Make Content Creation and Posting Habitual

Coupling with relevancy in your content, frequency is essential. Scheduling time to create content should be set aside daily. It’s difficult to constantly have topic ideas, so setting a time to ideate and brainstorm subjects related to your business is important. It can be half an hour to an hour of just thinking of topics surrounding your brand. 

Successful topics are defined by your quality of knowledge or research towards those topics, so be sure you’re able to outline your potential post in a seamless, informational fashion. However, remember to make your language casual and conversational to keep your reader’s attention. Make it sound like they’re talking to a friend.

On the other hand, post frequency should be at least weekly. Blog posts can be as frequent as every day or as little as once a week. Tweets, Instagram posts, Snapchat, YouTube, and Facebook posts can be posted every few days to once a week.

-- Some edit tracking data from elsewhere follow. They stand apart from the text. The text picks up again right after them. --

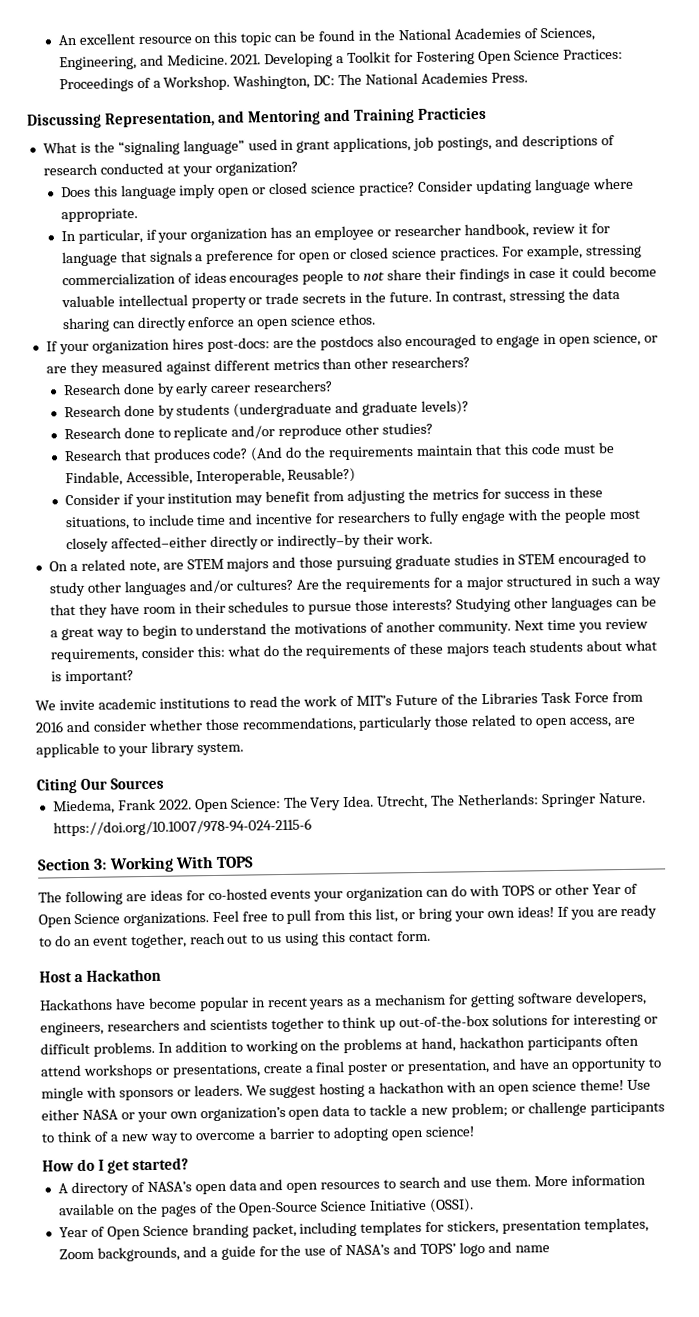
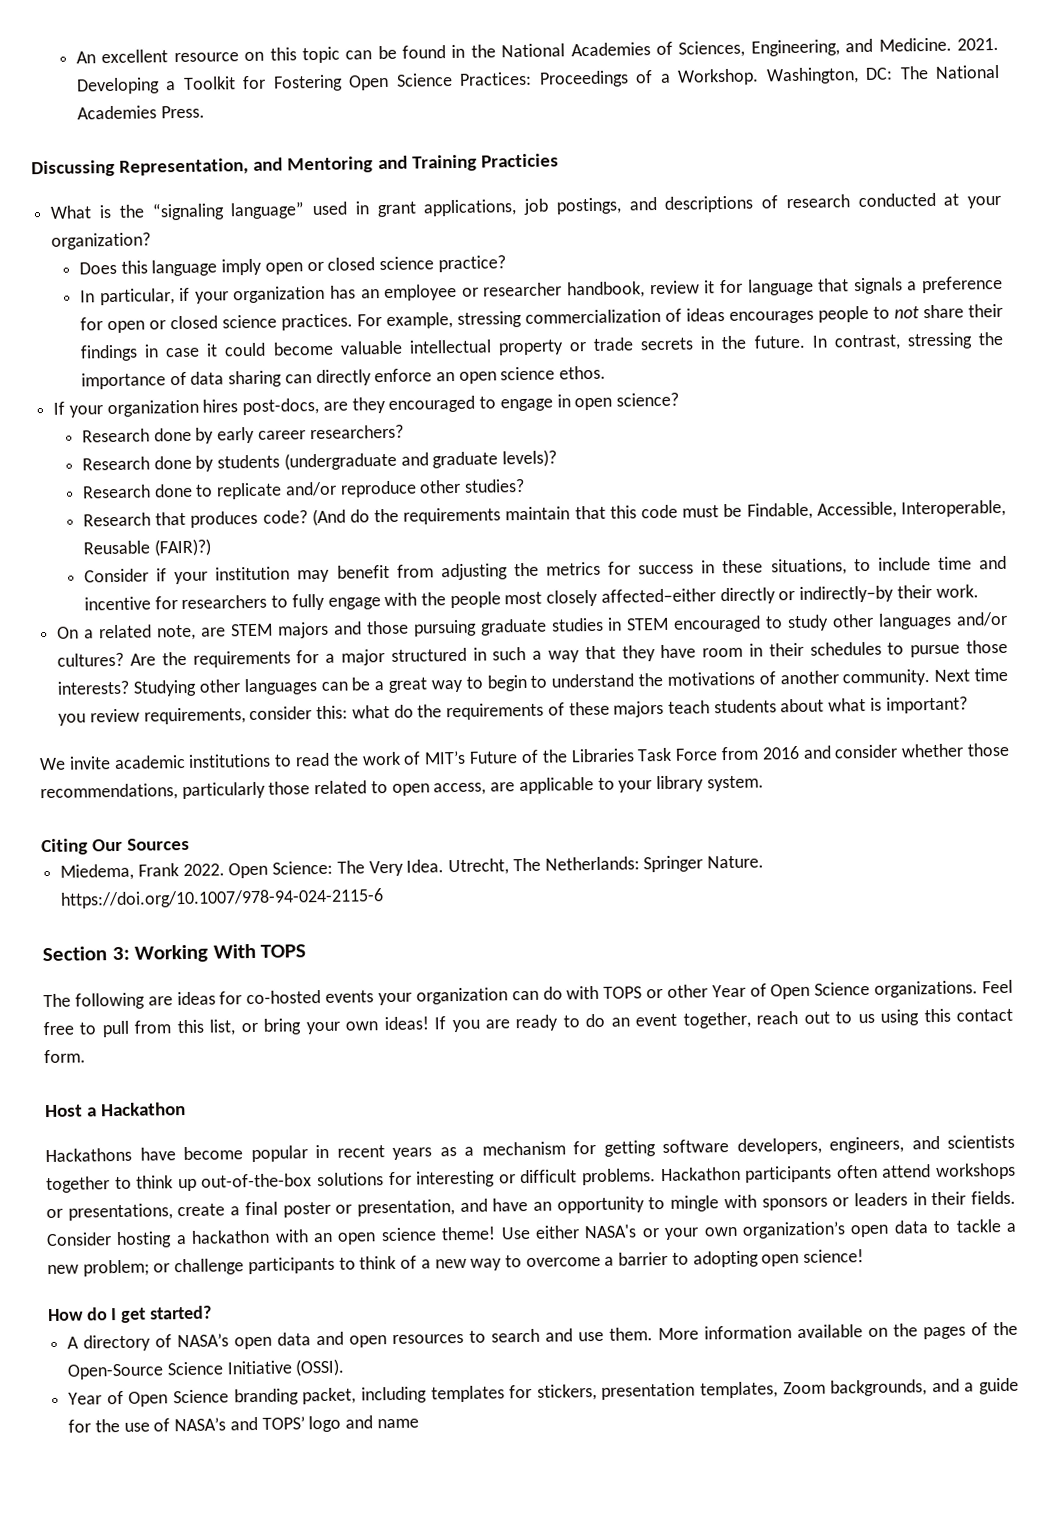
- Consider updating language where appropriate.
- In contrast, stressing the data sharing can directly enforce an open science ethos.
+ In contrast, stressing the importance of data sharing can directly enforce an open science ethos.
- If your organization hires post-docs: are the postdocs also encouraged to engage in open science, or are they measured against different metrics than other researchers?
+ If your organization hires post-docs, are they encouraged to engage in open science?
- (And do the requirements maintain that this code must be Findable, Accessible, Interoperable, Reusable?)
+ (And do the requirements maintain that this code must be Findable, Accessible, Interoperable, Reusable (FAIR)?)
- Hackathons have become popular in recent years as a mechanism for getting software developers, engineers, researchers and scientists together to think up out-of-the-box solutions for interesting or difficult problems.
+ Hackathons have become popular in recent years as a mechanism for getting software developers, engineers, and scientists together to think up out-of-the-box solutions for interesting or difficult problems.
- In addition to working on the problems at hand, hackathon participants often attend workshops or presentations, create a final poster or presentation, and have an opportunity to mingle with sponsors or leaders. We suggest hosting a hackathon with an open science theme!
+ Hackathon participants often attend workshops or presentations, create a final poster or presentation, and have an opportunity to mingle with sponsors or leaders in their fields. Consider hosting a hackathon with an open science theme!
- Use either NASA or your own organization’s open data to tackle a new problem; or challenge participants to think of a new way to overcome a barrier to adopting open science!
+ Use either NASA's or your own organization’s open data to tackle a new problem; or challenge participants to think of a new way to overcome a barrier to adopting open science!

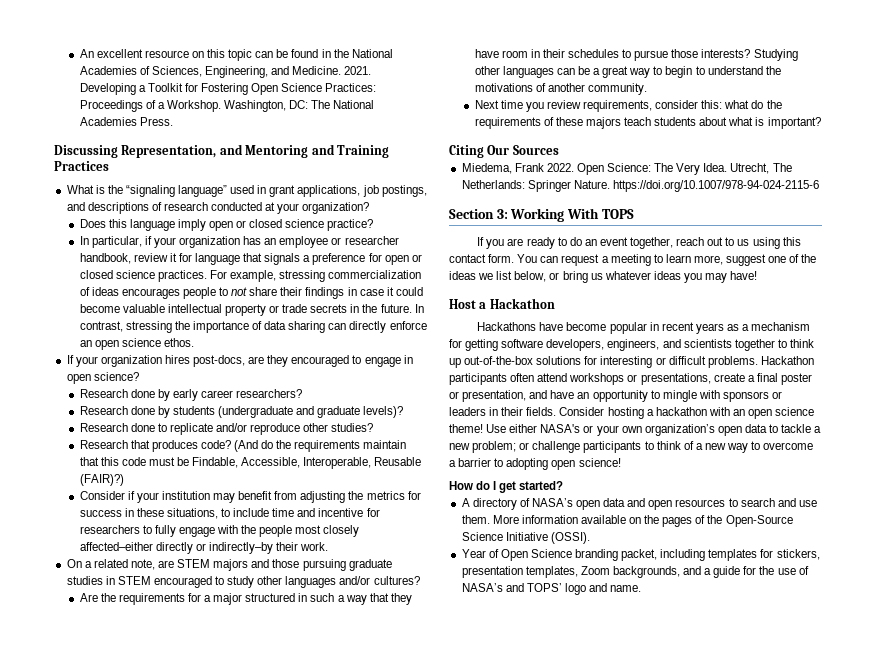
- Discussing Representation, and Mentoring and Training Practicies
+ Discussing Representation, and Mentoring and Training Practices
- On a related note, are STEM majors and those pursuing graduate studies in STEM encouraged to study other languages and/or cultures? Are the requirements for a major structured in such a way that they have room in their schedules to pursue those interests?
+ On a related note, are STEM majors and those pursuing graduate studies in STEM encouraged to study other languages and/or cultures?
+ Are the requirements for a major structured in such a way that they have room in their schedules to pursue those interests?
- Studying other languages can be a great way to begin to understand the motivations of another community. Next time you review requirements, consider this: what do the requirements of these majors teach students about what is important?
+ Studying other languages can be a great way to begin to understand the motivations of another community.
+ Next time you review requirements, consider this: what do the requirements of these majors teach students about what is important?
- We invite academic institutions to read the work of MIT’s Future of the Libraries Task Force from 2016 and consider whether those recommendations, particularly those related to open access, are applicable to your library system.
- The following are ideas for co-hosted events your organization can do with TOPS or other Year of Open Science organizations. Feel free to pull from this list, or bring your own ideas!
+ You can request a meeting to learn more, suggest one of the ideas we list below, or bring us whatever ideas you may have!
- Year of Open Science branding packet, including templates for stickers, presentation templates, Zoom backgrounds, and a guide for the use of NASA’s and TOPS’ logo and name
+ Year of Open Science branding packet, including templates for stickers, presentation templates, Zoom backgrounds, and a guide for the use of NASA’s and TOPS’ logo and name.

One post you make that you want to spread across all platforms can be shared, but posts should be diverse while maintaining the same message. It should fit the platform’s format, share the same message, but change up the dialogue. 

An example, We’re Not Really Strangers is a card game set to release November 30th of this year. It’s a questionnaire-type set up with three levels that get more personal the higher the tier you get to. It’s meant to inspire deeper and more meaningful connections with others, like friends, potential romantic suitors, or even complete strangers. The brand’s main tag is “Come curious. Leave connected.”

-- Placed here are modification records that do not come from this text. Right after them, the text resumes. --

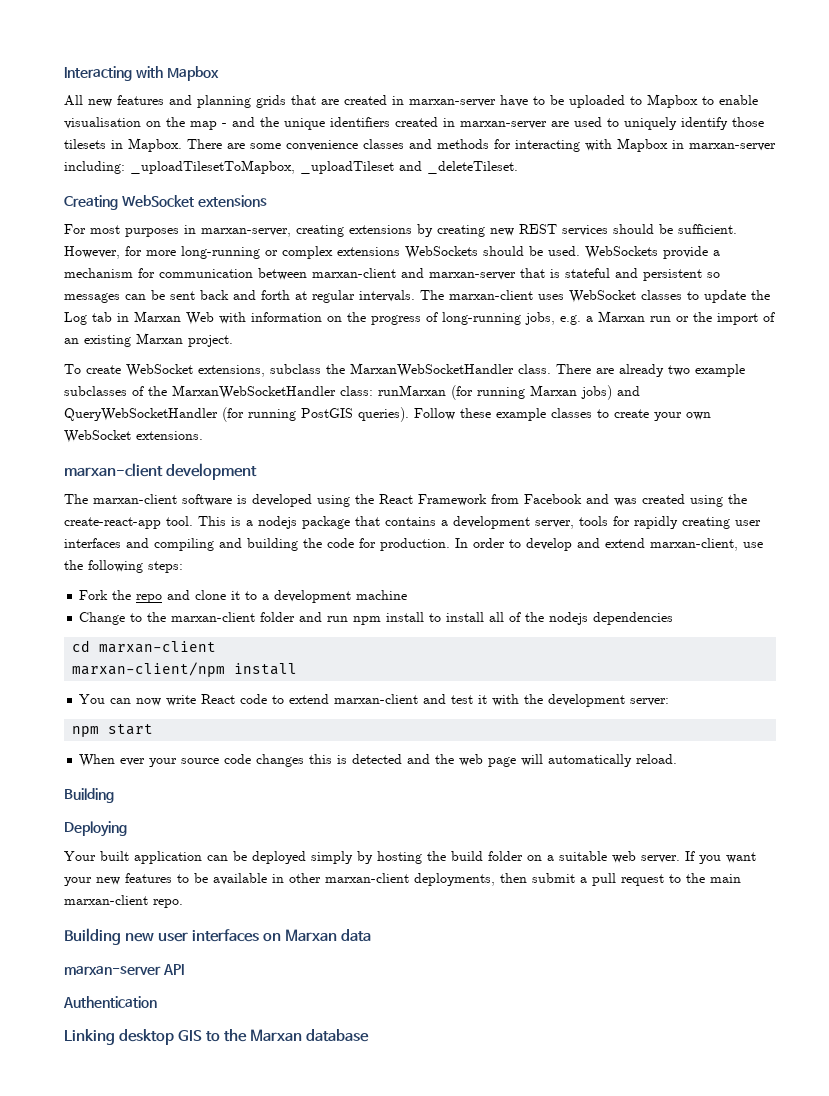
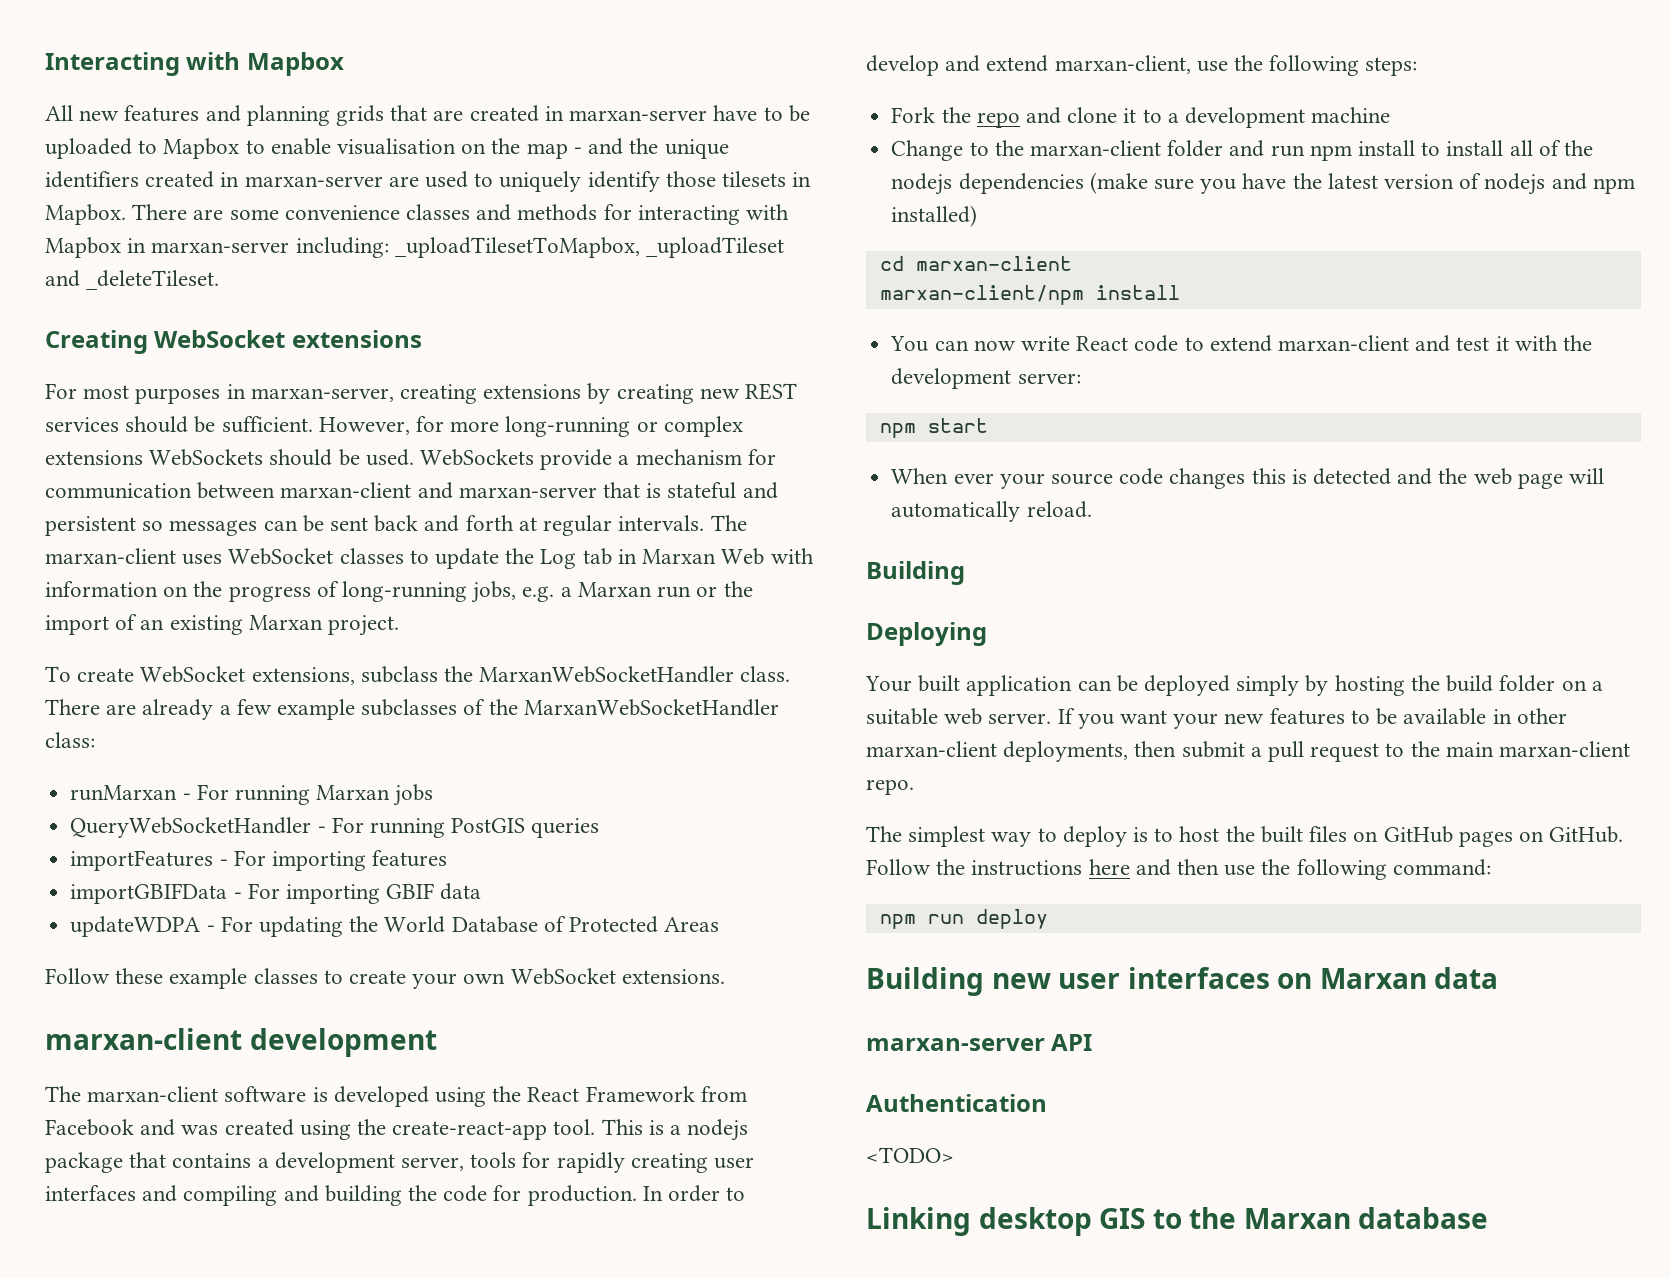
- There are already two example subclasses of the MarxanWebSocketHandler class: runMarxan (for running Marxan jobs) and QueryWebSocketHandler (for running PostGIS queries). Follow these example classes to create your own WebSocket extensions.
+ There are already a few example subclasses of the MarxanWebSocketHandler class:
+ runMarxan - For running Marxan jobs
+ QueryWebSocketHandler - For running PostGIS queries
+ importFeatures - For importing features
+ importGBIFData - For importing GBIF data
+ updateWDPA - For updating the World Database of Protected Areas
+ Follow these example classes to create your own WebSocket extensions.
- Change to the marxan-client folder and run npm install to install all of the nodejs dependencies
+ Change to the marxan-client folder and run npm install to install all of the nodejs dependencies (make sure you have the latest version of nodejs and npm installed)
+ The simplest way to deploy is to host the built files on GitHub pages on GitHub. Follow the instructions here and then use the following command:
+ npm run deploy
+ <TODO>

Powerful enough to stand alone, right? 

While it is, think of all the ways you can create dialogue for all of the emotions that can be associated with this unique brand just from what it stands for. You can write complete blog articles about first impressions and perceptions, to digging deeper and wanting to know someone’s greatest fears. Broadly, try to answer why it’s so hard to deeply connect to others in society now. With smaller social posts, you can be as brief as the tagline. Focus on the power behind the brand’s mantra and personality, and you’ll find the deepest connections with your customers.

 

To round it all out, it’s tough to think of topics that are interesting and not traditionally self-promotional. Being considerate of all the routes that consumers take before deciding to trust in a brand, think of anything that can branch from your services. As stated in earlier examples, truly thinking like your customers and examining what they value from a brand can lead you to great bonds with them. 

Customers want information they can connect with and trust, and, through creative content like blogs and social posts, you can build rapport with your shoppers.